Change listing data:
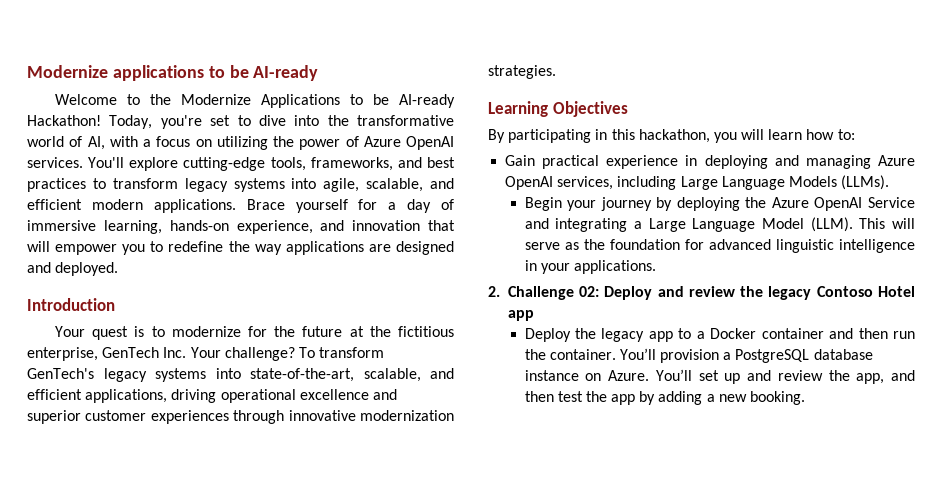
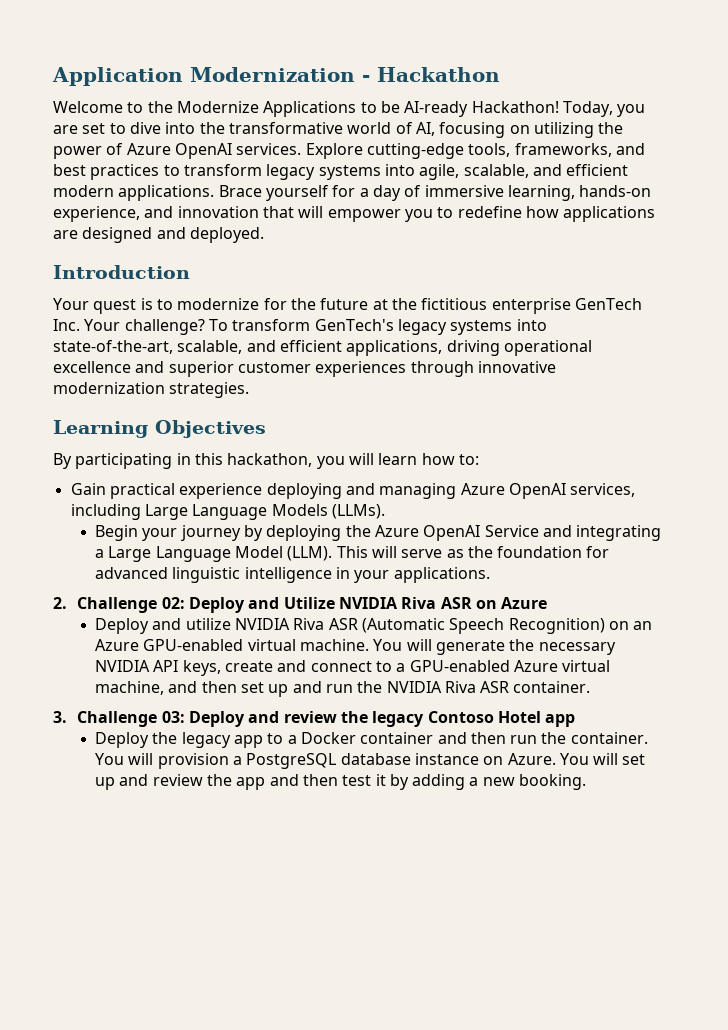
- Modernize applications to be AI-ready
+ Application Modernization - Hackathon
- Today, you're set to dive into the transformative world of AI, with a focus on utilizing the power of Azure OpenAI services.
+ Today, you are set to dive into the transformative world of AI, focusing on utilizing the power of Azure OpenAI services.
- You'll explore cutting-edge tools, frameworks, and best practices to transform legacy systems into agile, scalable, and efficient modern applications.
+ Explore cutting-edge tools, frameworks, and best practices to transform legacy systems into agile, scalable, and efficient modern applications.
- Brace yourself for a day of immersive learning, hands-on experience, and innovation that will empower you to redefine the way applications are designed and deployed.
+ Brace yourself for a day of immersive learning, hands-on experience, and innovation that will empower you to redefine how applications are designed and deployed.
- Your quest is to modernize for the future at the fictitious enterprise, GenTech Inc. Your challenge?
+ Your quest is to modernize for the future at the fictitious enterprise GenTech Inc. Your challenge?
- Gain practical experience in deploying and managing Azure OpenAI services, including Large Language Models (LLMs).
+ Gain practical experience deploying and managing Azure OpenAI services, including Large Language Models (LLMs).
- 2. Challenge 02: Deploy and review the legacy Contoso Hotel app
+ 2. Challenge 02: Deploy and Utilize NVIDIA Riva ASR on Azure
+ Deploy and utilize NVIDIA Riva ASR (Automatic Speech Recognition) on an Azure GPU-enabled virtual machine. You will generate the necessary NVIDIA API keys, create and connect to a GPU-enabled Azure virtual machine, and then set up and run the NVIDIA Riva ASR container.
+ 3. Challenge 03: Deploy and review the legacy Contoso Hotel app
- You’ll provision a PostgreSQL database instance on Azure.
+ You will provision a PostgreSQL database instance on Azure.
- You’ll set up and review the app, and then test the app by adding a new booking.
+ You will set up and review the app and then test it by adding a new booking.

**Problem requirements:** Lines before the one containing "- You’ll provision" are to be left out; that line and every line after it through the end of the data should be copied exactly.

**Task output:**
- You’ll provision a PostgreSQL database instance on Azure.
+ You will provision a PostgreSQL database instance on Azure.
- You’ll set up and review the app, and then test the app by adding a new booking.
+ You will set up and review the app and then test it by adding a new booking.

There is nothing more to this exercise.